How to Move Data from MongoDB to Amazon S3 in Parquet

Learn how to move data from MongoDB to Amazon S3 in Parquet format. This in-depth tutorial walks you through the steps of setting up a data pipeline for customer-facing analytics, utilizing MongoDB Atlas's Data Federation feature and AWS services.

Photo: Propel Data

‍

Customer-facing analytics has emerged as a key feature for SaaS products to offer their customers. It involves surfacing insights to end customers as part of the product experience. When you log in to Stripe, Shopify, or Google Adwords, they show you all the relevant analytics you need to know to use their product effectively. To effectively analyze data, you may need to move data from operational databases, such as MongoDB, to a scalable and cost-effective data storage service like Amazon S3. This transfer is often necessary to perform large-scale data processing and analytics tasks that are not feasible within the operational database due to resource constraints.

Parquet, a columnar storage file format, is particularly suitable for this data transfer pipeline. It offers efficient data compression and encoding schemes that result in reduced storage space and improved query performance.

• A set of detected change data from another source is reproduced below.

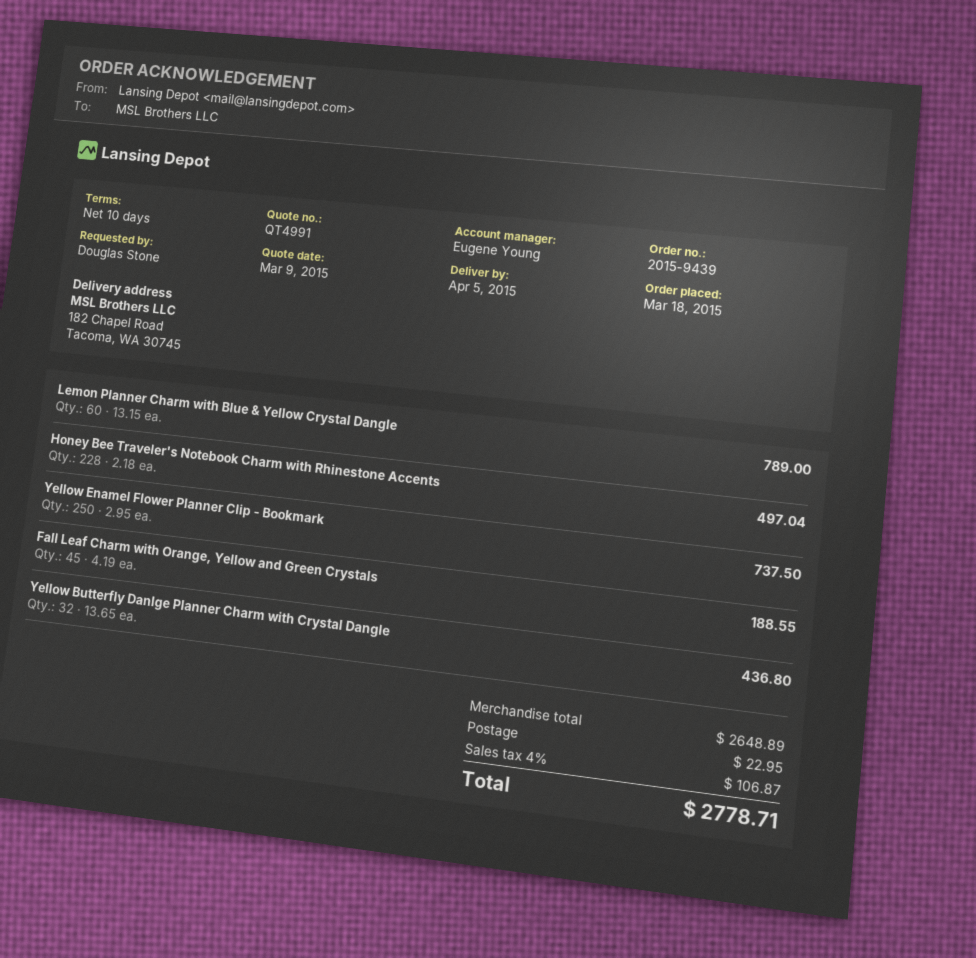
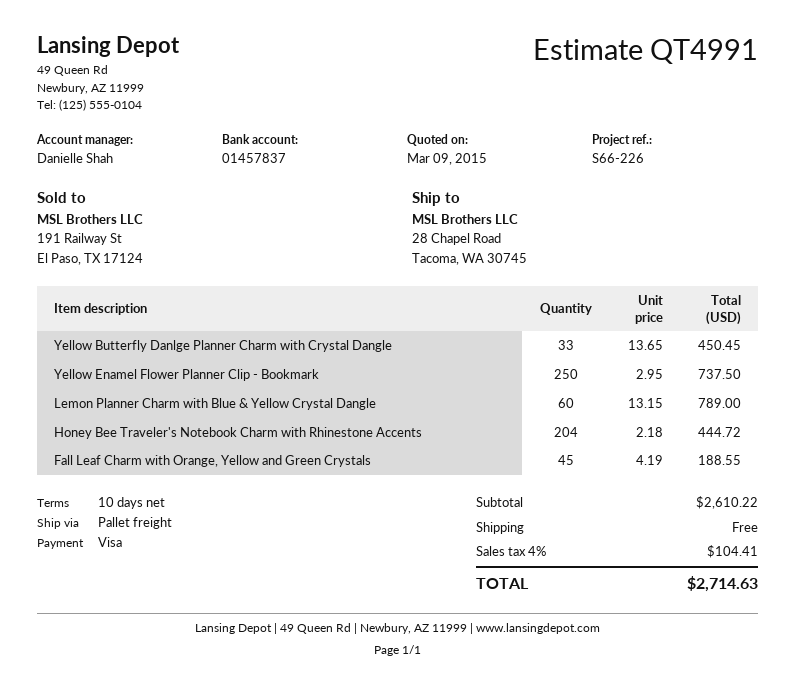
sales rep: Eugene Young -> Danielle Shah
ship to: 182 Chapel Road, Tacoma, WA 30745 -> 28 Chapel Road, Tacoma, WA 30745
Honey Bee Traveler's Notebook Charm with Rhinestone Accents: 228 x 2.18 = 497.04 -> 204 x 2.18 = 444.72
Yellow Butterfly Danlge Planner Charm with Crystal Dangle: 32 x 13.65 = 436.80 -> 33 x 13.65 = 450.45
subtotal: 2648.89 -> 2610.22
shipping: 22.95 -> 0.00
tax: 4% = 106.87 -> 4% = 104.41
total: 2778.71 -> 2714.63

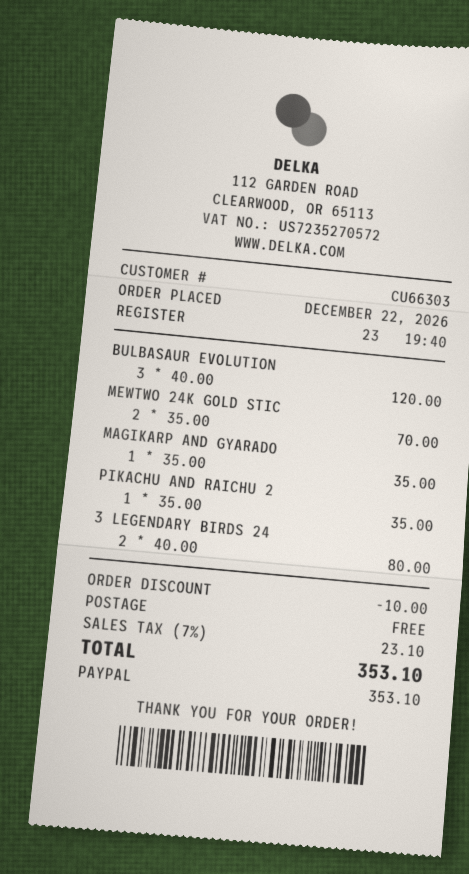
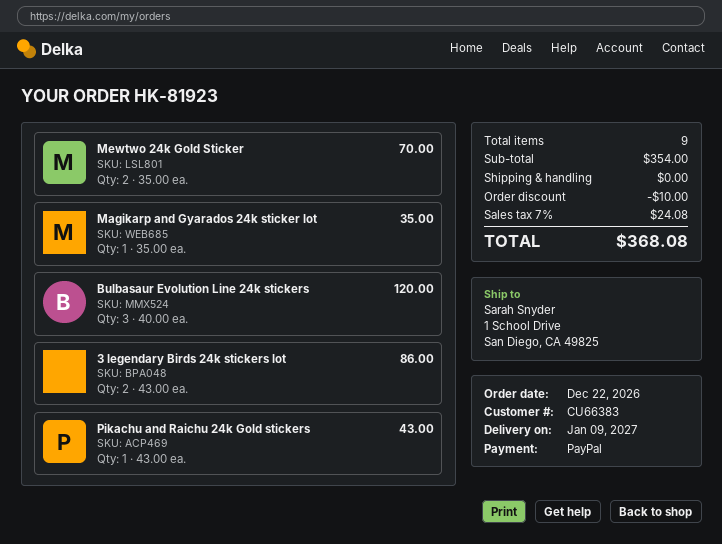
customer number: CU66303 -> CU66383
PIKACHU AND RAICHU 2: 1 x 35.00 = 35.00 -> 1 x 43.00 = 43.00
3 LEGENDARY BIRDS 24: 2 x 40.00 = 80.00 -> 2 x 43.00 = 86.00
tax: 7% = 23.10 -> 7% = 24.08
total: 353.10 -> 368.08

Parquet is also optimized for use with big data processing frameworks like Apache Spark, Flink, Hadoop, DucksDB, and so on. Moreover, it supports complex nested data structures that are common in document-oriented databases like MongoDB, making it an excellent choice for storing MongoDB data.

In this tutorial, you'll learn how to set up a data pipeline to move data from MongoDB to Amazon S3 in Parquet format using MongoDB Atlas's Data Federation feature. Opting for MongoDB Atlas's Data Federation leverages MongoDB's existing Atlas infrastructure, so you don’t need any external data pipelines. Using this method, you can query and transform data before exporting to S3 and automate data movement based on event triggers. Beyond this method, if you wanted better flexibility, you could write custom scripts in Python or other languages to move data from MongoDB to Amazon S3 in Parquet format. However, this would require significant development effort.

Prerequisites

You'll need the following to complete this tutorial:

A MongoDB Atlas account
A MongoDB cluster, as well as a remote MongoDB instance, is managed in the Atlas interface and loaded with sample data sets provided by MongoDB Atlas. You'll be using the sales collection in the [sample_supplies database](https://www.mongodb.com/docs/atlas/sample-data/sample-supplies/#std-label-sample-supplies).
The AWS CLI is installed and configured to use with your AWS account. Your AWS account also needs permission to manage IAM roles and S3 buckets.
Two new Amazon S3 buckets. You'll be using one of the S3 buckets (named something like demo-initial-load-data-from-mongodb-to-s3) for moving the existing data once and another (named something like demo-data-from-mongodb-to-s3) for moving the incremental data as part of a continuous data pipeline.
The MongoDB Shell is installed to interact with MongoDB and perform an initial load of data from the sample database to S3.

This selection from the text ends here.